### Task description
Write the data out again exactly, with no pictures.

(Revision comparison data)
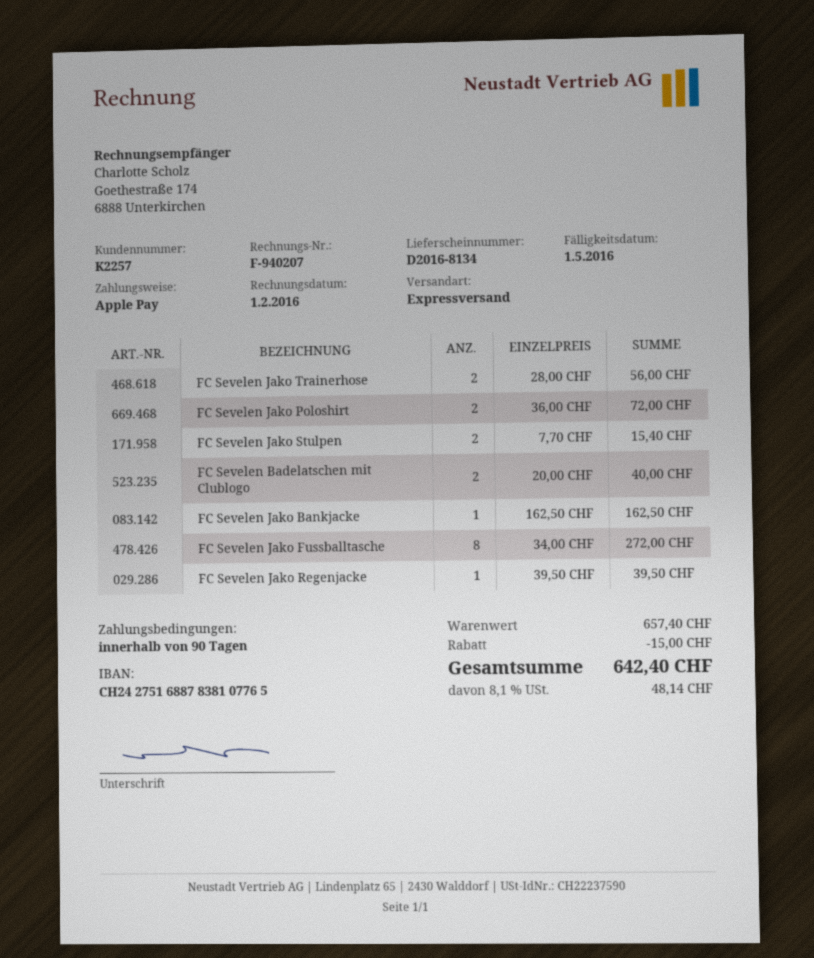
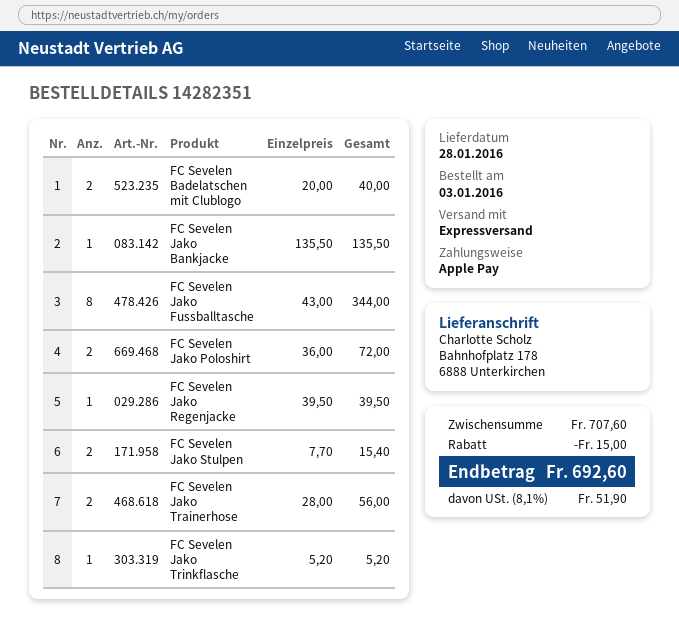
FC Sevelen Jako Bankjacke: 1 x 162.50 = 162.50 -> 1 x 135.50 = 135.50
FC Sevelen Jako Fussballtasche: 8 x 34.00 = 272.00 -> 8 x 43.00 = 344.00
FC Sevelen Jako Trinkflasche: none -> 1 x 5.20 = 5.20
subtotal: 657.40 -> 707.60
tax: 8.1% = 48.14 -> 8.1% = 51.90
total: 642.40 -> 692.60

### Written response
FC Sevelen Jako Bankjacke: 1 x 162.50 = 162.50 -> 1 x 135.50 = 135.50
FC Sevelen Jako Fussballtasche: 8 x 34.00 = 272.00 -> 8 x 43.00 = 344.00
FC Sevelen Jako Trinkflasche: none -> 1 x 5.20 = 5.20
subtotal: 657.40 -> 707.60
tax: 8.1% = 48.14 -> 8.1% = 51.90
total: 642.40 -> 692.60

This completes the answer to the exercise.